*** Data Section Begins ***

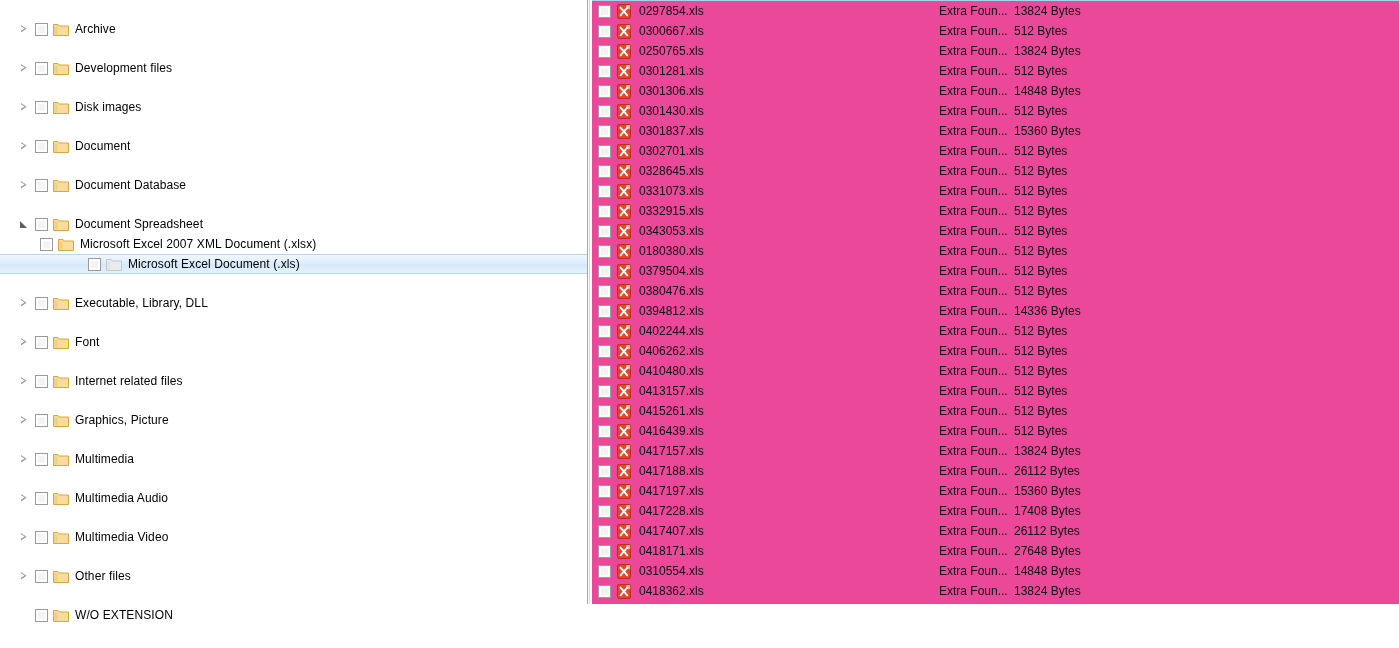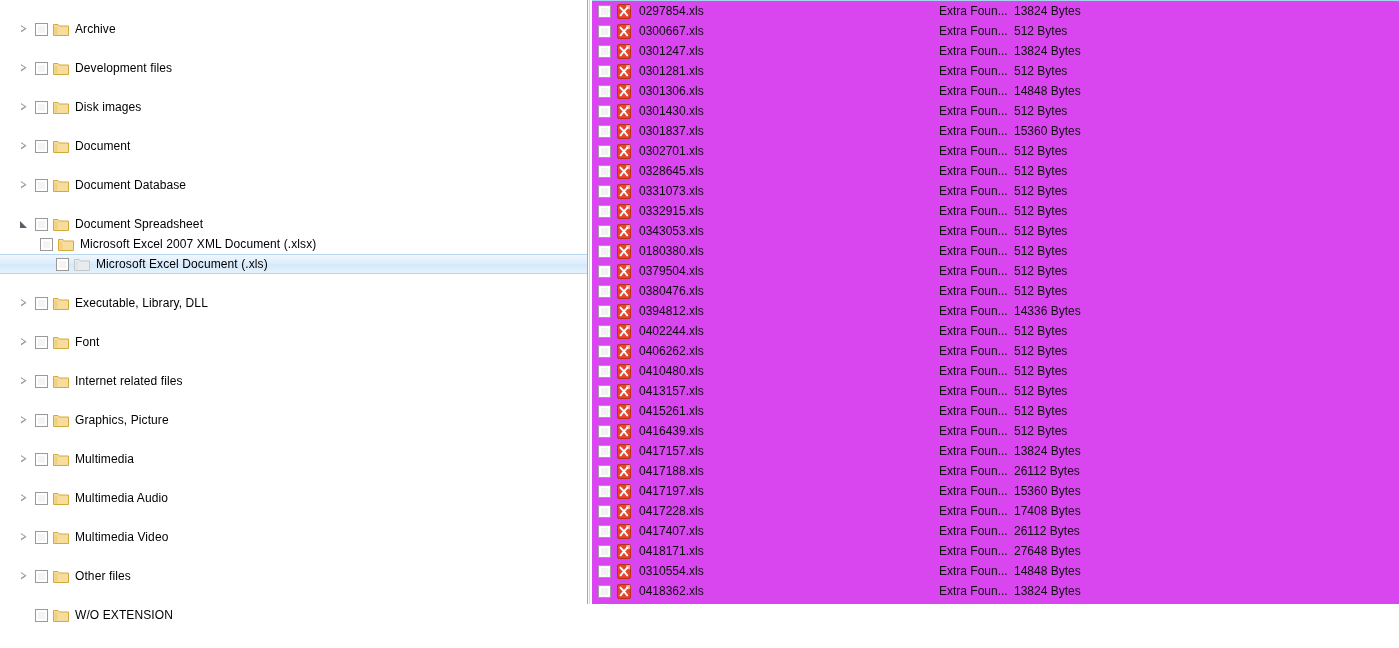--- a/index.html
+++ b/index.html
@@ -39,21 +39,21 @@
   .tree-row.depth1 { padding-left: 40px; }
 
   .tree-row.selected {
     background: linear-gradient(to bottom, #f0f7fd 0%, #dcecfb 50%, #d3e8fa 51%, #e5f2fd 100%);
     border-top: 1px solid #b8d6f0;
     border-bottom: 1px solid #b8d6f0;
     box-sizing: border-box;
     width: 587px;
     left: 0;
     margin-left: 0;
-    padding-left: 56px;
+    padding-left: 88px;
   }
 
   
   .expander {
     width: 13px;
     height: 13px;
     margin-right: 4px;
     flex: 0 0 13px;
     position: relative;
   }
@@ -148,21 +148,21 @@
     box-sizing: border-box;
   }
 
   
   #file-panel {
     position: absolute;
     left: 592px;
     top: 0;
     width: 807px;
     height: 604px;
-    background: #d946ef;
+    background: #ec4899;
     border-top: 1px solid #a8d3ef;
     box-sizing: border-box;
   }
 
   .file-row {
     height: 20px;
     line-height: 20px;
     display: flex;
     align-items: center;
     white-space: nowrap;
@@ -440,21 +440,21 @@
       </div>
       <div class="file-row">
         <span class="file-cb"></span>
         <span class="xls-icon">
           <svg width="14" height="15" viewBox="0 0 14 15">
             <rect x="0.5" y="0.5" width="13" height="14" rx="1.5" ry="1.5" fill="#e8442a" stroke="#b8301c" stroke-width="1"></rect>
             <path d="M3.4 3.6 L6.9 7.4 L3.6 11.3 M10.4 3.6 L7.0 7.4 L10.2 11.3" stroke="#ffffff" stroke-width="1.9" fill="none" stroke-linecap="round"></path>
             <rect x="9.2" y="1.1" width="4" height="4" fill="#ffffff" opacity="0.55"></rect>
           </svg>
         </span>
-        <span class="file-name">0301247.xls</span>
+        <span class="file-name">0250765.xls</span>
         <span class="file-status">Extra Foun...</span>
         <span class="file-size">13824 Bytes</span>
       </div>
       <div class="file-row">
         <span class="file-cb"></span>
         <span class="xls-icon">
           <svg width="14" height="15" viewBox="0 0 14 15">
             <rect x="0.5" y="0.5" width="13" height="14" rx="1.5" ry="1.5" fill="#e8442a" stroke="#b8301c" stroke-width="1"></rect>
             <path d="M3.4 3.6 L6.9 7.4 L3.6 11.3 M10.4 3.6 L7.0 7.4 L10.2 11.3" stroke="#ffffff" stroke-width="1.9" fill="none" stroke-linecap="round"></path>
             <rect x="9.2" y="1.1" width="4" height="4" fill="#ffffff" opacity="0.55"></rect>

*** Data Section Ends ***

Exercise details
The answer must be one number: how many lines in the records above contain "left".

Your response
6